«Прошу вас обратить внимание на ненормальное положение с самолетами конструкции В. Г. Ермолаева… Они хорошо зарекомендовали себя в начале войны в качестве ночных бомбардировщиков по дальним целям. Но теперь запас их почти израсходован, а больше они не производятся…
В мирное время я был ведущим летчиком-испытателем по новейшему улучшенному образцу этого самолета… При эвакуации авиапромышленности из Москвы я перегнал эту опытную машину на аэродром, где базировалась моя воинская часть…
В настоящее время завод, где директором и главным конструктором В. Г. Ермолаев, возобновляет свою работу в Москве, и я прошу Вашего разрешения завершить мне начатые ранее испытания, «довести» самолет. Думаю, что мой боевой опыт ночных и слепых полетов поможет главному конструктору дать Родине ту машину, которая нужна для боевых действий».

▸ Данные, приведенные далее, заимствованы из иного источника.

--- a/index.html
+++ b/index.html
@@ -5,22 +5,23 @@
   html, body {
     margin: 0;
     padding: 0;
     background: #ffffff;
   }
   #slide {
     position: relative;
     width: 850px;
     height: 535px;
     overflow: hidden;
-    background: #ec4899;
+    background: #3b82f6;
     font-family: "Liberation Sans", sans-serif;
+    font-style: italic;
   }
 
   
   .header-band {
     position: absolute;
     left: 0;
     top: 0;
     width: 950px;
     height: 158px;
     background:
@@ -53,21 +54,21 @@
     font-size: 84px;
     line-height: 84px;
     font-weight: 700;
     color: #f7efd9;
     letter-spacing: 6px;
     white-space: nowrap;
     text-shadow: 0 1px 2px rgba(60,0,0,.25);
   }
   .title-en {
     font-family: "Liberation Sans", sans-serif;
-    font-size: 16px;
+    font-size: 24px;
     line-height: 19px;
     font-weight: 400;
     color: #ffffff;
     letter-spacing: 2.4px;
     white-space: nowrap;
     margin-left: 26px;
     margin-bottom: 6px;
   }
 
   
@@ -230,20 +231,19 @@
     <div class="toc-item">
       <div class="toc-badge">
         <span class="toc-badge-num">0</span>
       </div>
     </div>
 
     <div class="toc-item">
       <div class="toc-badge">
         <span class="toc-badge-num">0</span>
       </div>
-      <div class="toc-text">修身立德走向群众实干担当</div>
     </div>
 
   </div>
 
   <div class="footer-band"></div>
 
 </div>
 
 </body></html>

Эти строки взяты из письма коммуниста Алексеева в Центральный Комитет партии. Немало передумал Алексей Дмитриевич, прежде чем взяться за перо. В самые тревожные октябрьские дни 1941 года, только что пережив бомбежку у себя дома, с лицом, перебинтованным после ранения битым стеклом, помчался он по собственной инициативе на один подмосковный аэродром, оказавшийся вдруг в опасной близости к фронту. Там и стоял этот самолет Ермолаева, не заправленный ни горючим, ни маслом.
Не без труда разыскав двух механиков, Алексеев заставил их «гонять» моторы, проверять гидросистему. Выяснилось, что тормоза травят, не убираются закрылки, неисправен механизм шасси… Но все это не могло помешать Алексееву и механикам подготовить машину к завтрашнему старту.
Подробности этого красноречиво описаны в дневнике Анатолия Дмитриевича.
«Решили: шасси, черт с ними, законтрим вмертвую. Щитки поставим на болты… Тормозов на взлет хватит, а на посадке обойдусь без них… Так и поступили. Утром взлетел хорошо, полетел на восток от Москвы над шоссе, на котором виднелось много машин. И тут вдруг выяснилось, что в моторах, особенно в правом, резко повысилась температура масла. На левом поднялась температура воды, стал виден пар…
Приближаюсь к намеченному месту посадки. Поспешно ищу глазами аэродром. Ага, вот он справа… Разворачиваюсь, планирую, несколько «мажу», уменьшая скорость. Не без «козла» сажусь по ветру. Уф-ф! кажется все обошлось благополучно… В дальнейшем выяснилось: благополучно, да не совсем. Левый мотор все-таки подгорел, понадобится его менять. Но это уже не так важно. Главное цела машина».
Вот этот-то ценный опытный экземпляр новой боевой машины, фактически спасенный Алексеевым от гибели при эвакуации из Москвы, долго простоял в бездействии на одном из аэродромов к востоку от столицы, пока сам Анатолий Дмитриевич продолжал боевую работу в рядах дальнебомбардировочной авиации.
О тех своих дальних рейдах, преимущественно ночных, всегда сопряженных со смертельным риском, Алексеев вспоминал как-то нехотя:
— Ну летали, бомбили… Ну пробоины привозили в фюзеляже и плоскостях… Ну прожекторы, конечно, слепят. И все такое прочее. На то и война…
А когда друзья начинали расспрашивать, какой же из рейдов был самым памятным: на Кенигсберг или Данциг, на Берлин или Штеттин? Алексеев отмахивался:
— Нет, не то… Не то…
И наконец, перебрав, видимо, в памяти множество эпизодов, говорил:
— Самым памятным за войну, позвольте вам доложить, был у меня коротенький полет с одного подмосковного аэродрома на другой. С запада на восток, на расстоянии километров этак в двести пятьдесят. Опытный аэроплан перегонял, тот самый, который потом Владимир Григорьевич «доводил до ума». Ну и мне привелось потом кое в чем помогать ему уже в роли испытателя.
Владимир Григорьевич Ермолаев, генерал, один из самых молодых руководителей конструкторских бюро в авиапромышленности, человек много сделавший, но, увы, рано ушедший из жизни, ценил Алексеева не только как испытателя, но и как единомышленника в техническом прогрессе, как товарища, старшего годами, богатого житейским опытом. Множество испытательных полетов Алексеева на самолетах Ермолаева помогли конструктору в доработке машины.